Cette année, la région Champagne-Ardenne prévoit de consacrer 95,75 millions d'euros à ses lycées (53,209 millions d'euros en investissement et 42,541 millions d'euros en fonctionnement),
un montant en baisse de - 7,4 % par rapport au BP 2012 (AEF n°162000).
AEF : Le budget de l'éducation est orienté à la baisse. Pour quelles raisons ?
Lorette Joly : Si le budget consacré à cette compétence apparaît en légère baisse à la première lecture, il ne faut pas en conclure à un désengagement de la région.
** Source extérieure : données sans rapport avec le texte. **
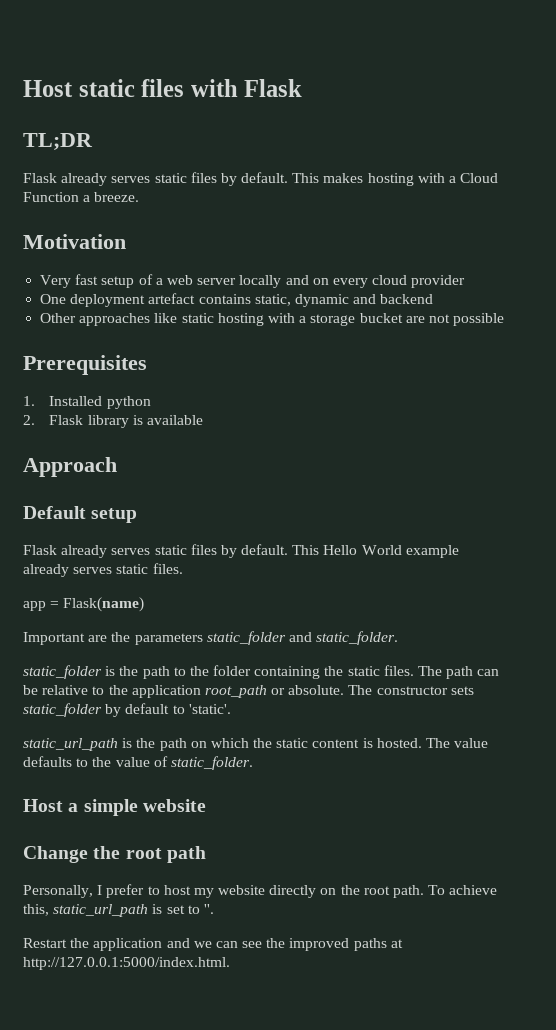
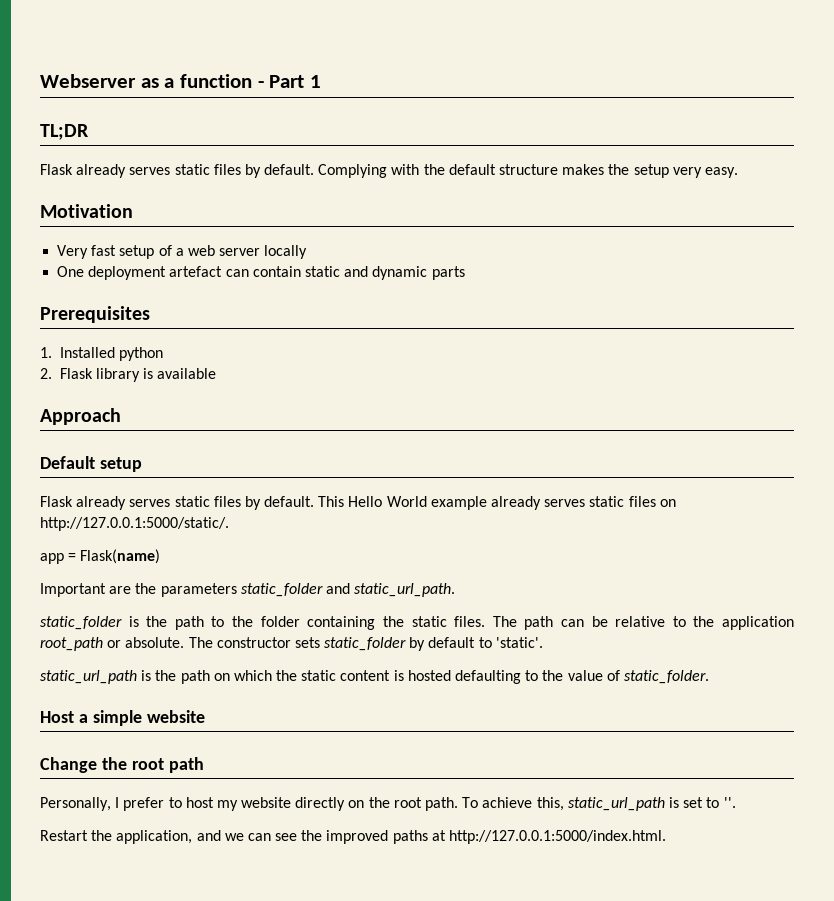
- Host static files with Flask
+ Webserver as a function - Part 1
- This makes hosting with a Cloud Function a breeze.
+ Complying with the default structure makes the setup very easy.
- Very fast setup of a web server locally and on every cloud provider
- One deployment artefact contains static, dynamic and backend
- Other approaches like static hosting with a storage bucket are not possible
+ Very fast setup of a web server locally
+ One deployment artefact can contain static and dynamic parts
- This Hello World example already serves static files.
+ This Hello World example already serves static files on http://127.0.0.1:5000/static/.
- Important are the parameters static_folder and static_folder.
+ Important are the parameters static_folder and static_url_path.
- static_url_path is the path on which the static content is hosted. The value defaults to the value of static_folder.
+ static_url_path is the path on which the static content is hosted defaulting to the value of static_folder.
- Restart the application and we can see the improved paths at http://127.0.0.1:5000/index.html.
+ Restart the application, and we can see the improved paths at http://127.0.0.1:5000/index.html.

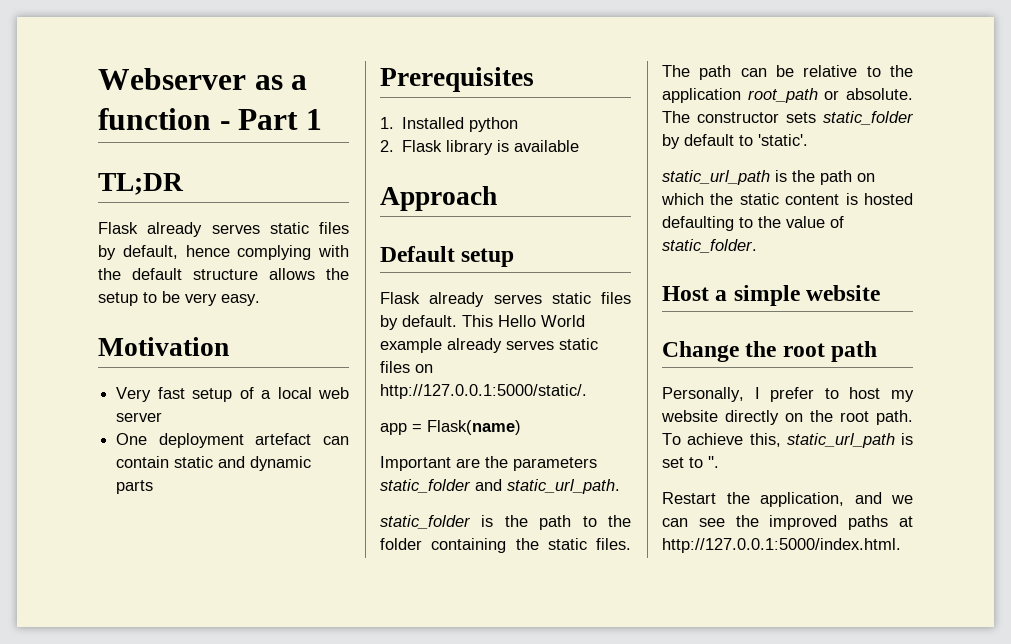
- Flask already serves static files by default. Complying with the default structure makes the setup very easy.
+ Flask already serves static files by default, hence complying with the default structure allows the setup to be very easy.
- Very fast setup of a web server locally
+ Very fast setup of a local web server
La construction du budget a tenu compte des contraintes budgétaires, tout en prenant en compte les crédits consommés lors du dernier exercice, qui sont le reflet des besoins réellement
identifiés.
Les crédits de fonctionnement des lycées et de l'apprentissage ont baissé de 2,310 millions d'euros, passant de 86,66 à 84,32 millions d'euros [- 2,66 %], mais restent conformes aux
crédits consommés pendant l'exercice budgétaire précédent. Ceci s'explique par une baisse des effectifs, de l'ordre de 1 040 lycéens et de 98 apprentis, au 1er janvier 2013. Cette
chute démographique s'observe depuis une dizaine d'années. Sur les quatre départements champardennais, trois enregistrent une baisse de leur population ; seul le département de
l'Aube affiche une légère hausse de + 0,5 %. Pour enrayer ce problème, la région s'est engagée depuis 2004 dans une politique volontariste, visant à mettre l'accent sur la
jeunesse.
AEF : Concrètement, comment cette priorité se décline-t-elle aujourd'hui ?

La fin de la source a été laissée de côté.